Sunday, February 24, 2008

Expecting the Unexpected

To some extent, a foothills canyon is a familiar, known entity. Delightful to explore, but rarely yielding surprises. Or maybe I’ve just been spending too much time in the lower elevations. But last summer’s visits to a hidden gulch just 2,000 ft (610 m) higher than my usual whereabouts brought new discoveries for me, and seemed a rare treat even to the more experienced botanists I took along on future visits. Everyone got excited about this place!

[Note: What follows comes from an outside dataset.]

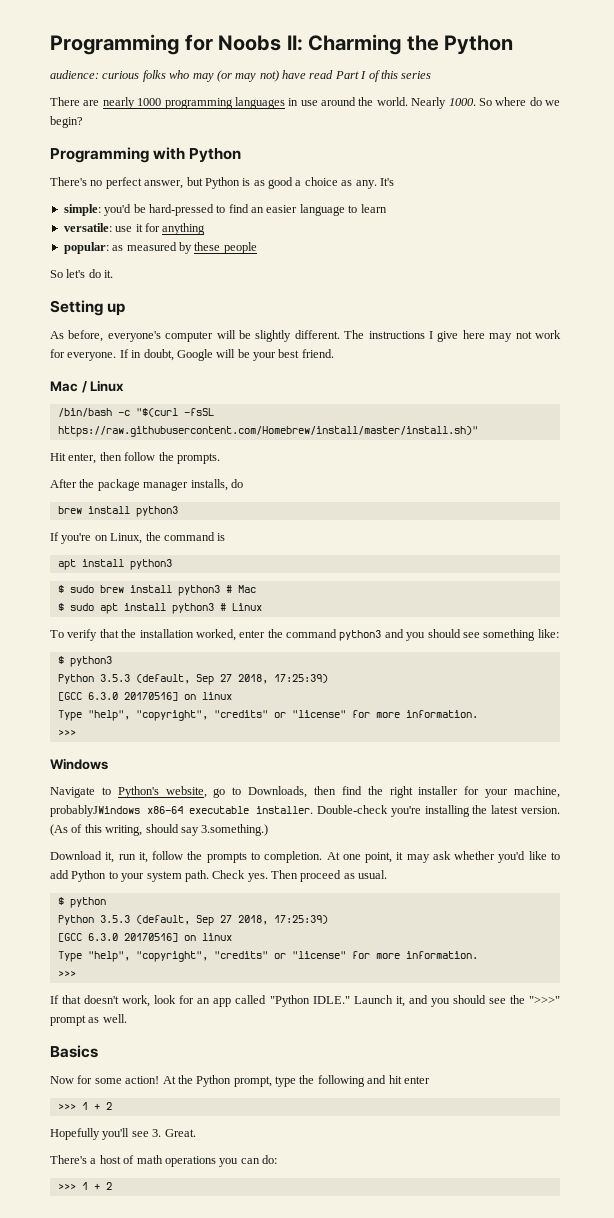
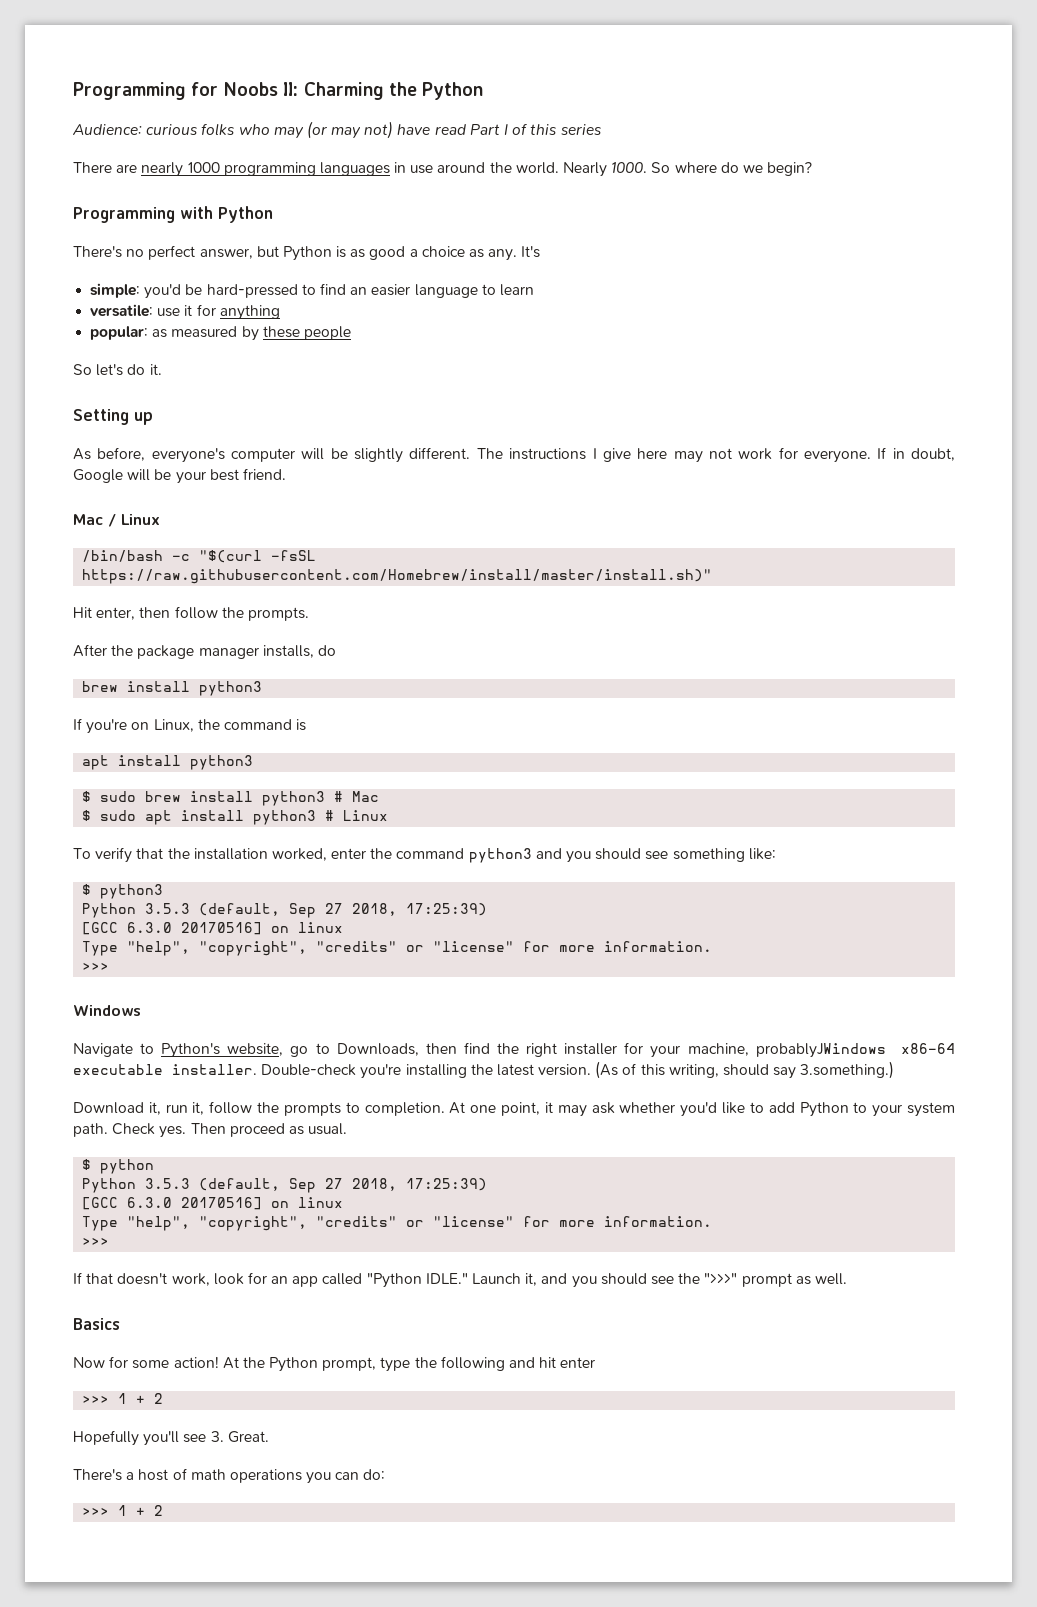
- audience: curious folks who may (or may not) have read Part I of this series
+ Audience: curious folks who may (or may not) have read Part I of this series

First, that fern. It was everywhere here in the gulch, but I had never encountered it elsewhere. Patience for keying is never my strong suit, but this little guy fell out indisputably at the 4th fern couplet, without a hand lens. That's my kind of fern! My real botanist friends later confirmed the identification. Among Colorado’s modest fern flora it is exceptionally recognizable. The Northern Oak Fern (Gymnocarpium dryopteris) is reasonably rare in Colorado. It had been reported from one locale in my county, but never from this nearby county.

Here's a close-up, courtesy of Priscilla, of those beautiful sori that cinched the ID, if we could have been mistaken before. The fact that they are naked, lacking indusia, and not marginal, separates this from, guess what?, Bracken Fern (Pteridium aquilinum), just in case its delicacy and grace were not enough to distinguish the two.

With a substantial surprise like that right at the start, we began to expect the unusual. Sure enough, more surprises awaited around every twist in the gulch. One after another, plants that were doing quite well here, thank you. I guessed many of these moisture lovers, including my little fern, would be more familiar to readers of eastern North America than they are to me. I may have been wrong.

Let’s start with the wintergreens, all low ground covers with attractive flowers.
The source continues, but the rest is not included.